Brown denies President Obama snub


Gordon Brown: The special relationship has never been stronger

Gordon Brown has denied being snubbed by the US president after diplomatic sources told the BBC his team had been "frantic" to secure bilateral talks.

Mr Brown said he and President Barack Obama "talk all the time" and he insisted the special relationship was "strong and continues to strengthen".

No 10 said they had a wide-ranging chat after a UN dinner - understood to have taken place in the UN's kitchens.

And the White House described the claim of Mr Brown being snubbed as "absurd".

Mark Mardell
I don't mean to suggest the president has any negative feelings towards Britain, I just don't see why he would see us as all that special
Mark Mardell
BBC North America editor

Asked about the alleged snub during an interview with NBC news on Wednesday, the prime minister said: "I met President Obama last night and we had a long talk about some of the big issues affecting us and I'll be meeting him in Pittsburgh one to one.

"But of course we're meeting all the time. We're both involved in all the main meetings and talk all the time.

"I do say that the special relationship between Britain and America is strong, it continues to strengthen and I think the reason it's strong is that it's based on common values."

He later told the BBC's political editor, Nick Robinson, that he and Mr Obama had "a strong personal friendship".

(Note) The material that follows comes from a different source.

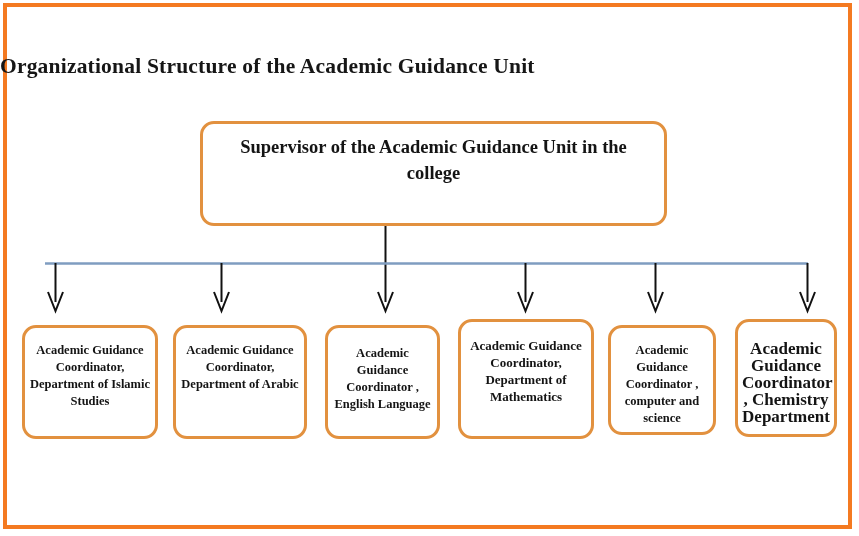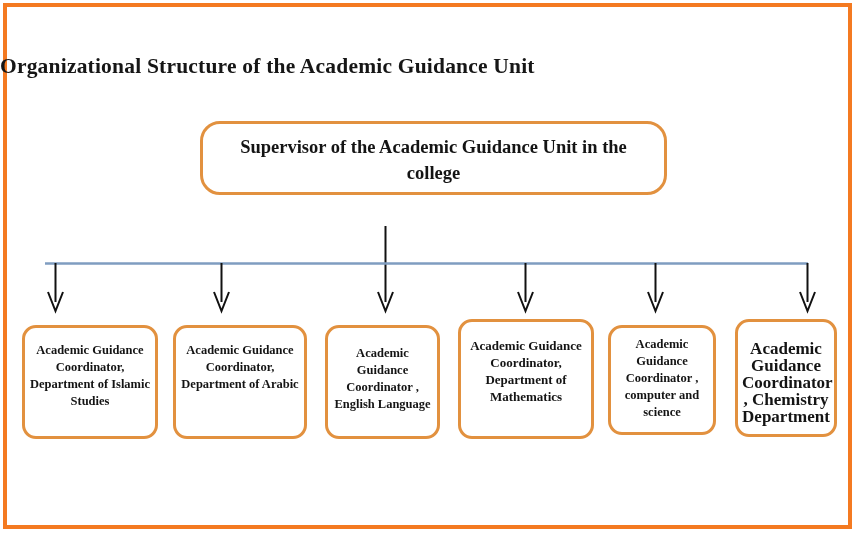"Supervisor of the Academic Guidance" #root-node { border-radius: 20px -> 14px; height: 74px -> 105px }
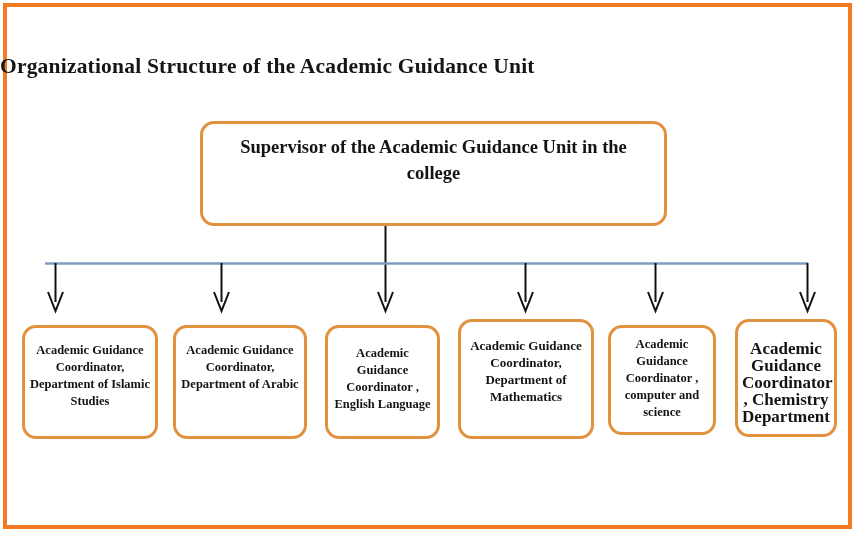"Academic Guidance Coordinator , computer" div.node-text { top: 8px -> 14px }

The prime minister, who earlier referred to his Labour colleagues as "fighters", also said he had been "right" about his actions to restructure Britain's banks and tackle the recession.

'Without foundation'

Northern Ireland secretary Shaun Woodward told BBC Radio 4's Today programme that the reported snub was the type of "trivia" which tended to accompany prime ministerial trips abroad.

He also said if he counted the times this week the two men had already talked in New York he "would run out of fingers on one hand".

Nick Robinson
It reveals how keen Labour strategists were to play the Obama and Gordon card before their conference
Nick Robinson
BBC political editor

He was responding to the news that White House officials rejected repeated requests from Britain for a formal meeting - even though the president has held private meetings with the leaders of Japan, China and Russia.

Downing Street said reports of a snub were "completely without foundation".

A spokeswoman said "formal bilaterals were not pinned down", and added: "We have said all along that the meeting situation was fluid, but the prime minister and Barack Obama would be together and have an opportunity to meet which has happened."

Asked whether there were five requests for a bilateral meeting as has been suggested, she said that in the run-up to the trip there would have been numerous calls, but the number was not the issue.

Business Secretary Lord Mandelson dismissed the story of a snub as a "rumour" that ordinary people were not interested in.

"I think it would really just strike them as, frankly, pretty juvenile to have this personality stuff substituted for what really are very serious issues that these leaders are talking about in New York," he told the BBC.

'Terrific relationship'


The White House also rejected any suggestion that Mr Brown had been given a lower priority than other leaders.

A spokesman said: "Any stories that suggest trouble in the bilateral relationship between the United States and UK are totally absurd.

"We would add that President Obama and Prime Minister Brown enjoy a terrific relationship, they speak regularly on a range of the most difficult challenges facing our two nations and meet frequently."

The spokesman pointed to "the tight and extensive work our countries carry out together to address common challenges across the globe" as evidence of the closeness of the relationship.

The row comes after Mr Obama described the Lockerbie bomber's release as a "mistake".

But Dr Robin Niblett, from think tank Chatham House, said the Obama government was "pragmatic" and understood that the decision over Abdelbaset Ali al-Megrahi had been a difficult one.

"I think this administration, including President Obama, was very upset by the release, but I don't think that they would make the point of trying to do a snub in retort," Dr Niblett told the BBC.

My respect for Mr Obama grows and grows, whilst Mr Brown is just an embarrassment
Darkseid, London

He said Mr Obama simply had other priorities at the summit such as working on relations with Russia and China, adding: "This was the wrong time to be pushing for a special bilateral meeting."

BBC political editor Nick Robinson said the whole episode revealed how keen Labour strategists were to play "the Obama and Gordon card" before their annual party conference, which starts on Sunday.

He said: "If they hadn't been so desperate, this would never have been a story at all. After all, no other EU country's leader got a meeting with Obama."

The two leaders will co-host an event for the Friends of Democratic Pakistan in New York on Thursday.